Directions:
Exactly as written, return the entries below, minus any pictures.

=== Input ===

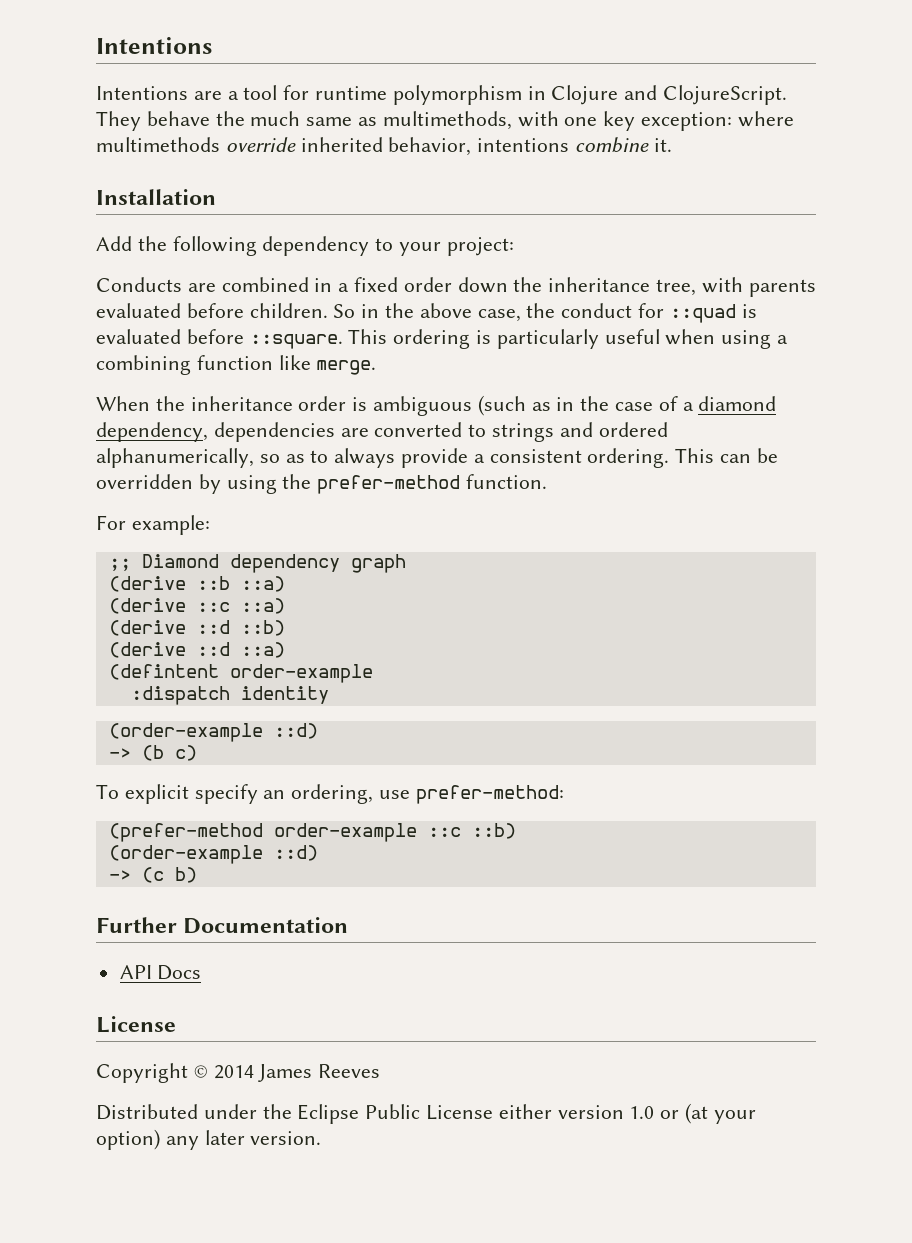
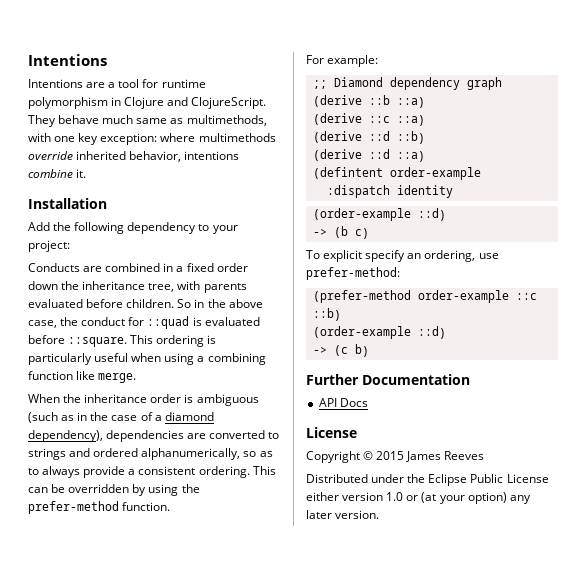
- They behave the much same as multimethods, with one key exception: where multimethods override inherited behavior, intentions combine it.
+ They behave much same as multimethods, with one key exception: where multimethods override inherited behavior, intentions combine it.
- When the inheritance order is ambiguous (such as in the case of a diamond dependency, dependencies are converted to strings and ordered alphanumerically, so as to always provide a consistent ordering.
+ When the inheritance order is ambiguous (such as in the case of a diamond dependency), dependencies are converted to strings and ordered alphanumerically, so as to always provide a consistent ordering.
- Copyright © 2014 James Reeves
+ Copyright © 2015 James Reeves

===

Reply to the task:
- They behave the much same as multimethods, with one key exception: where multimethods override inherited behavior, intentions combine it.
+ They behave much same as multimethods, with one key exception: where multimethods override inherited behavior, intentions combine it.
- When the inheritance order is ambiguous (such as in the case of a diamond dependency, dependencies are converted to strings and ordered alphanumerically, so as to always provide a consistent ordering.
+ When the inheritance order is ambiguous (such as in the case of a diamond dependency), dependencies are converted to strings and ordered alphanumerically, so as to always provide a consistent ordering.
- Copyright © 2014 James Reeves
+ Copyright © 2015 James Reeves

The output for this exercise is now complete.